After receiving the first-order potential range, the first-order wavelength range, the second-order potential range and the second-order wavelength range, the signal regulating and controlling unit regulates and controls signals of a patient using the therapeutic apparatus in real time, if the patient using the therapeutic apparatus in real time is in an abnormal state, the first-order potential range and the first-order wavelength range are used as signal regulating ranges of the therapeutic apparatus, and the initial potential and the initial wavelength of the therapeutic apparatus are respectively lower limit values of the first-order potential range and the first-order wavelength range when the therapeutic apparatus is used by the corresponding patient; if the patient using the therapeutic apparatus in real time is in a therapeutic state, the second-order potential range and the second-order wavelength range are used as signal adjusting ranges of the therapeutic apparatus, and the initial potential and the initial wavelength of the therapeutic apparatus are respectively lower limit values of the second-order potential range and the second-order wavelength range when the therapeutic apparatus is used by the corresponding patient.

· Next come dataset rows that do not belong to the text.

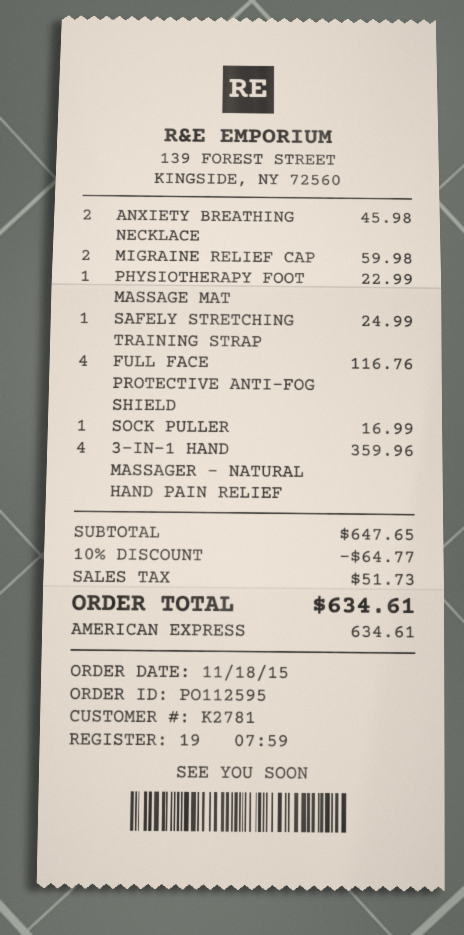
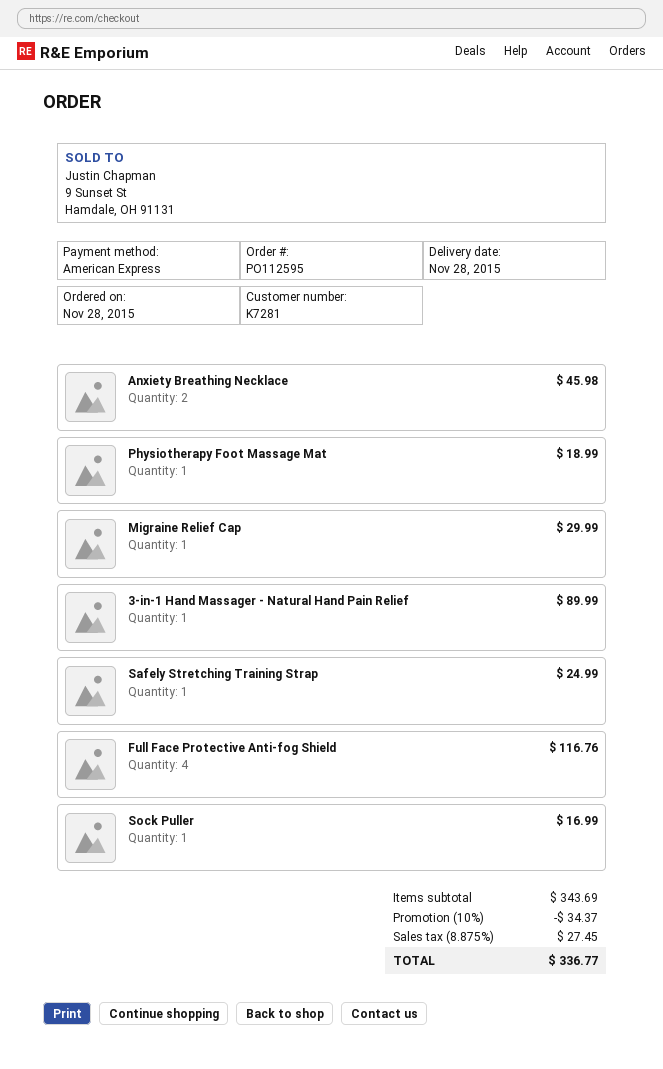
order date: 2015-11-18 -> 2015-11-28
customer number: K2781 -> K7281
MIGRAINE RELIEF CAP: 2 for 59.98 -> 1 for 29.99
PHYSIOTHERAPY FOOT MASSAGE MAT: 1 for 22.99 -> 1 for 18.99
3-IN-1 HAND MASSAGER - NATURAL HAND PAIN RELIEF: 4 for 359.96 -> 1 for 89.99
subtotal: 647.65 -> 343.69
discount: 10% = 64.77 -> 10% = 34.37
tax: 51.73 -> 27.45
total: 634.61 -> 336.77

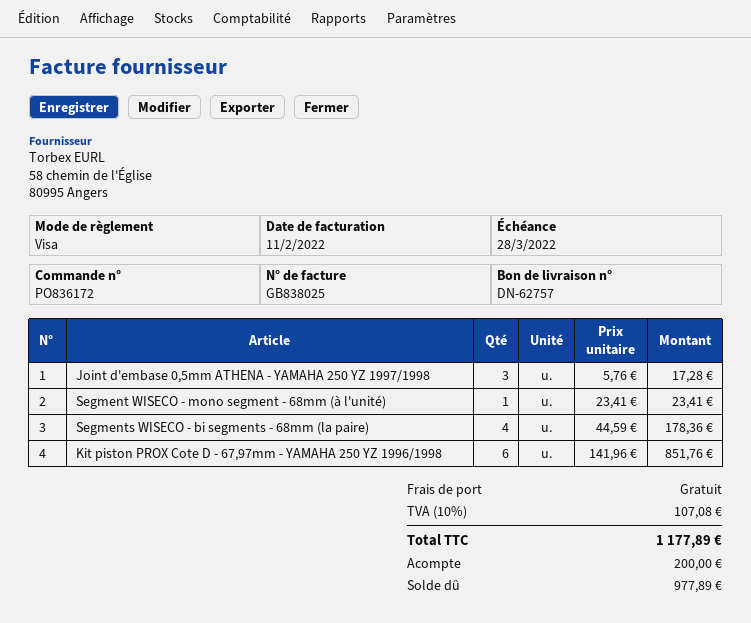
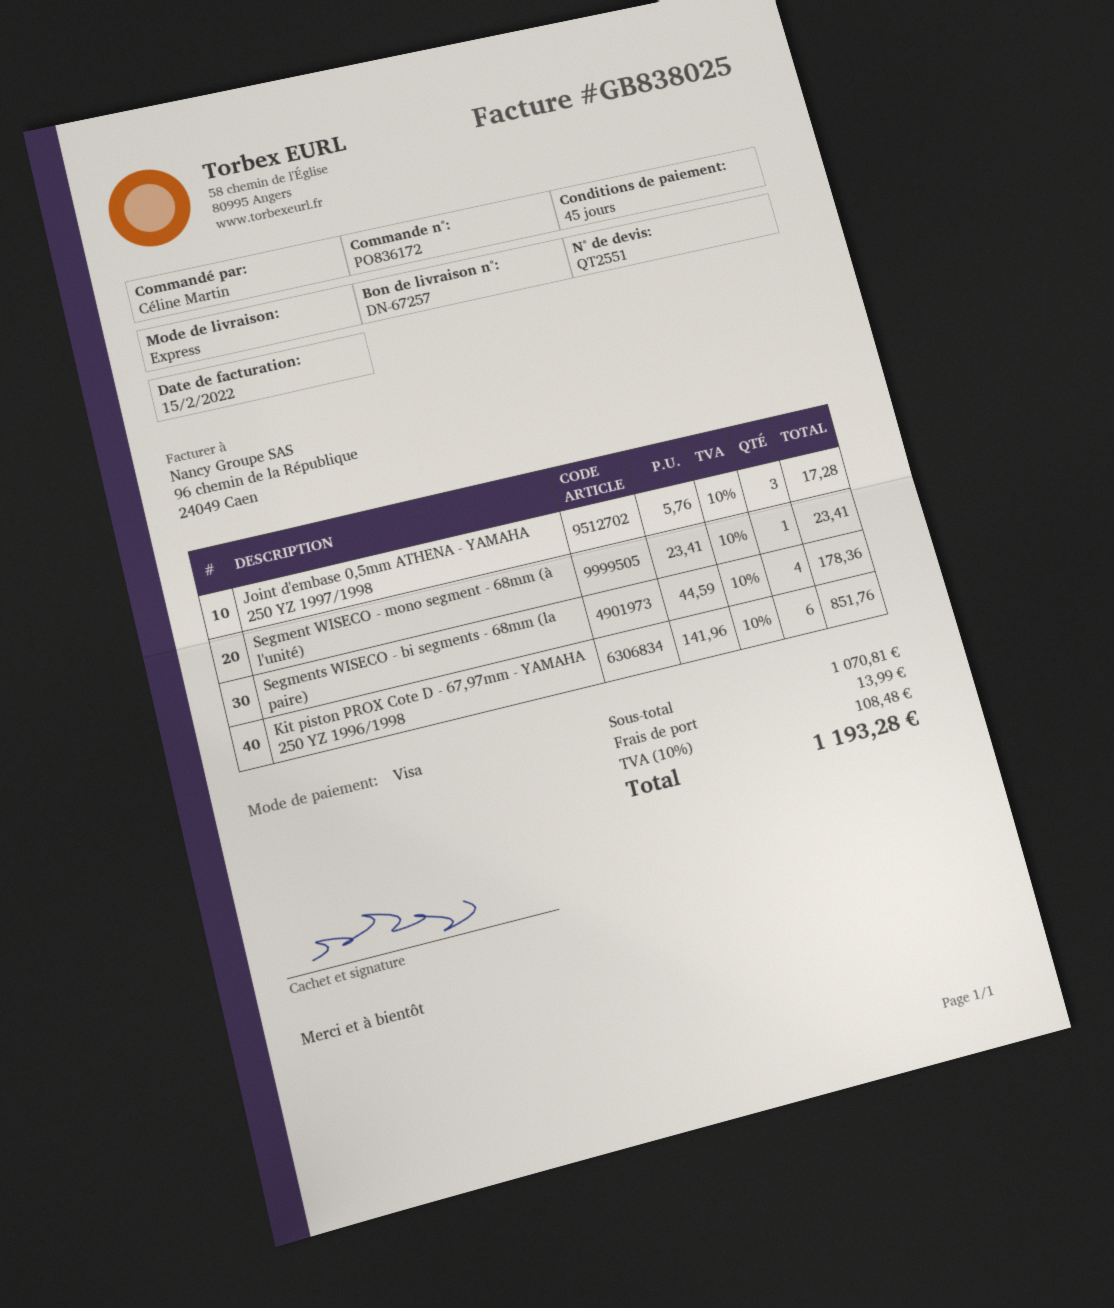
delivery note number: DN-62757 -> DN-67257
invoice date: 2022-02-11 -> 2022-02-15
shipping: 0.00 -> 13.99
tax: 10% = 107.08 -> 10% = 108.48
total: 1177.89 -> 1193.28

After the analysis patient uses the therapeutic apparatus, a real-time analysis signal is generated and sent to the real-time analysis unit, the real-time analysis unit is used for carrying out real-time analysis on the therapeutic apparatus used by the analysis patient in real time, so that the treatment efficiency of the analysis patient is reduced due to the abnormality of the therapeutic apparatus in the use process, and the abnormal operation of the instrument due to the abnormality of the therapeutic apparatus is effectively prevented, thereby reducing the service life of the instrument, and the specific analysis process is as follows:

the method comprises the steps of collecting the wave value frequency existing around the real-time operation therapeutic instrument and the numerical fluctuation frequency when the point position of the real-time operation therapeutic instrument is regulated, and comparing the wave value frequency existing around the real-time operation therapeutic instrument and the numerical fluctuation frequency when the point position of the real-time operation therapeutic instrument is regulated with a wave value frequency threshold and a numerical fluctuation frequency threshold respectively:

if the wave value frequency existing around the real-time operation therapeutic instrument is larger than the wave value frequency threshold value and the numerical fluctuation frequency is larger than the numerical fluctuation frequency threshold value when the point position of the real-time operation therapeutic instrument is adjusted, judging that the therapeutic instrument is abnormal in operation, generating a real-time analysis abnormal signal and sending the real-time analysis abnormal signal to a server; if the wave value frequency existing around the real-time operation therapeutic instrument is smaller than the wave value frequency threshold value, and the value fluctuation frequency is smaller than the value fluctuation frequency threshold value when the point position of the real-time operation therapeutic instrument is adjusted, judging that the therapeutic instrument is normal in operation, generating a real-time analysis normal signal and sending the real-time analysis normal signal to the server.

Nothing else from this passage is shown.